AWS wasn’t the only service NSO apparently used. The Amnesty International report links it with several other companies, including DigitalOcean and Linode. NSO allegedly favored servers in Europe and the United States, particularly “the European data centers run by American hosting companies.” As the report describes it, NSO would deploy Pegasus malware through a series of malicious subdomains, exploiting security weaknesses on services like iMessage. Once Pegasus compromised a phone, it could collect data from the phone or activate its camera and microphone for surveillance. NSO describes Pegasus as a tool for surveilling terrorists and cybercriminals.
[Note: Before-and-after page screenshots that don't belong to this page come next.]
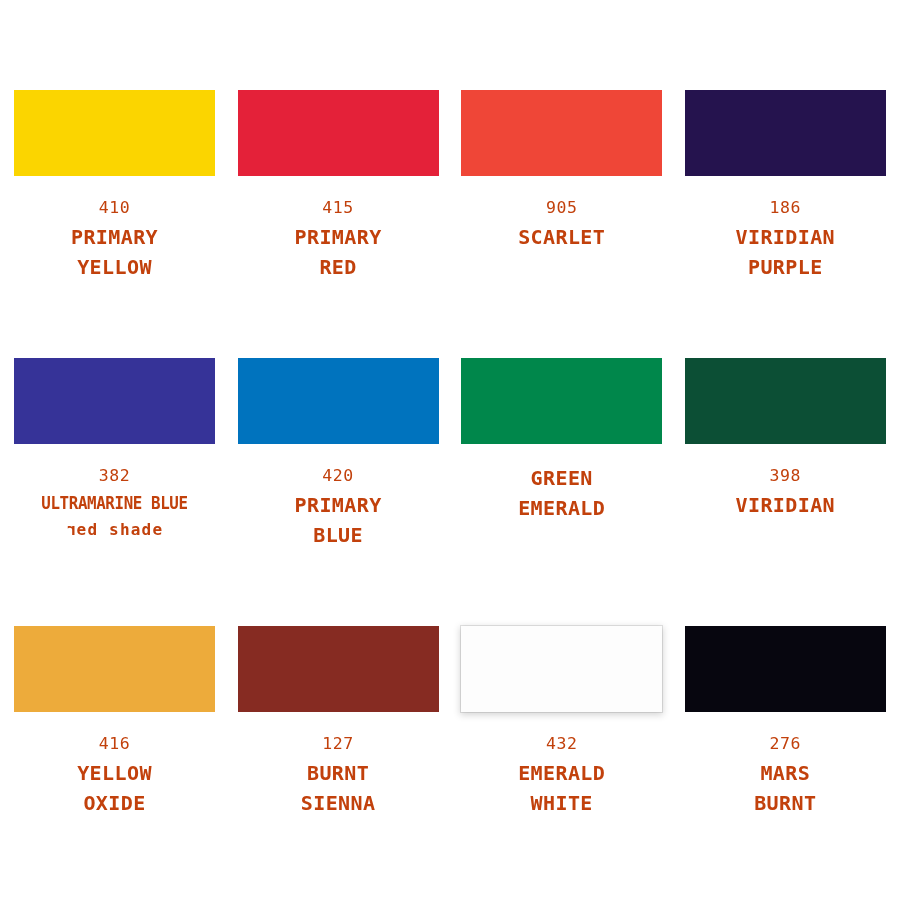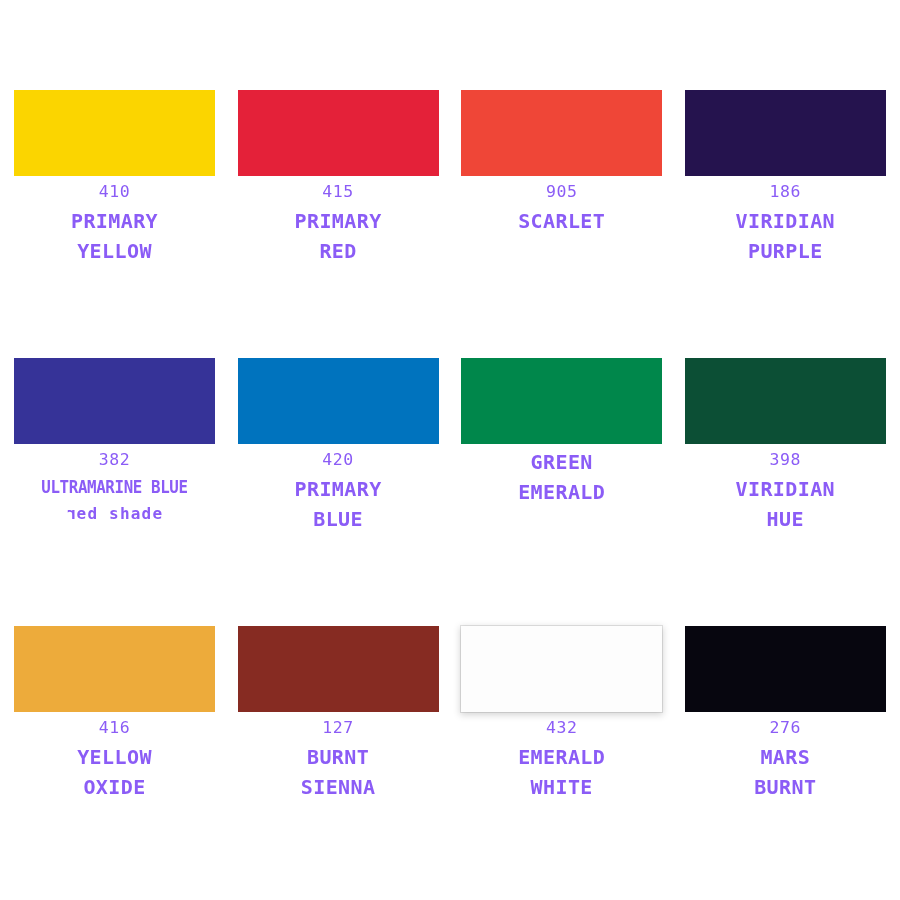--- a/index.html
+++ b/index.html
@@ -55,9 +55,9 @@
 
   .swatch-caption {
     width: 201px;
-    margin-top: 8px;
+    margin-top: 24px;
     text-align: center;
-    color: #8b5cf6;
+    color: #c2410c;
     line-height: 1;
   }
 

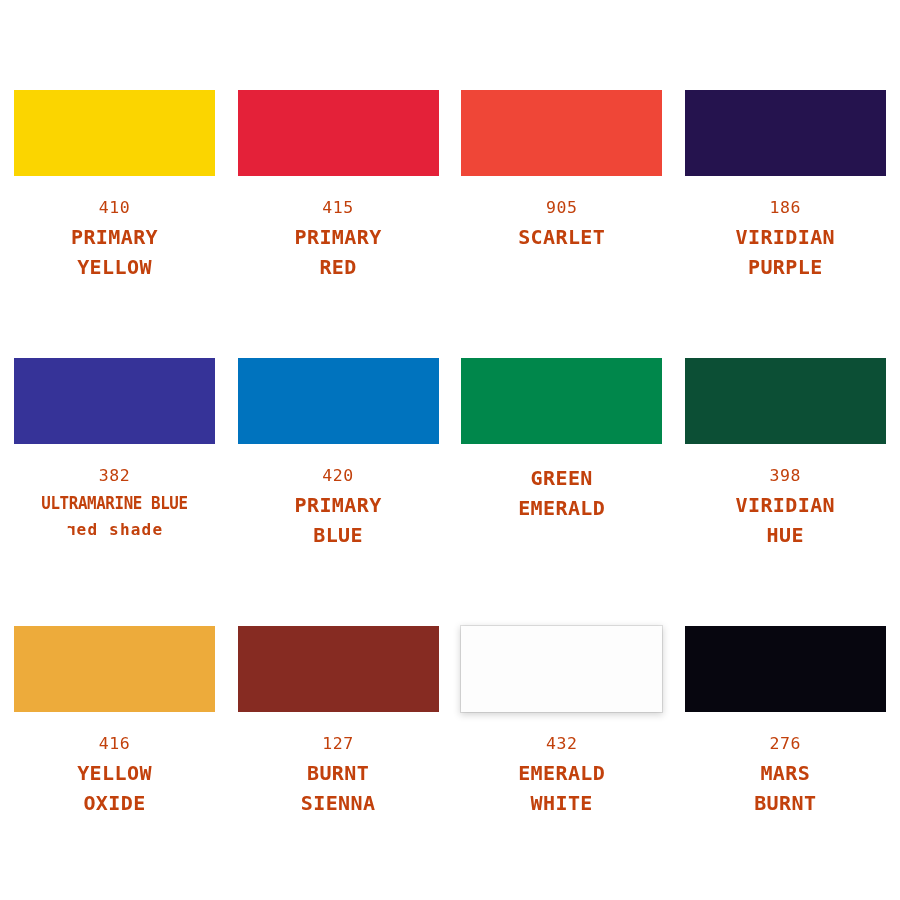--- a/index.html
+++ b/index.html
@@ -161,7 +161,6 @@
         <div class="swatch-caption">
           <span class="swatch-code">398</span>
           <span class="swatch-name-line">VIRIDIAN</span>
-          <span class="swatch-name-line">HUE</span>
         </div>
       </div>
       <div class="swatch-cell">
But yesterday’s reporting — comprising work from Amnesty International, Forbidden Stories, and 17 news outlets — says governments deployed it indiscriminately against political figures, dissidents, and journalists. That included attempting or completing attacks on 37 phones belonging to targets like New York Times and Associated Press journalists, as well as two women close to murdered Saudi journalist Jamal Khashoggi. The NSO has objected to the reporting, calling it “full of wrong assumptions and uncorroborated theories.”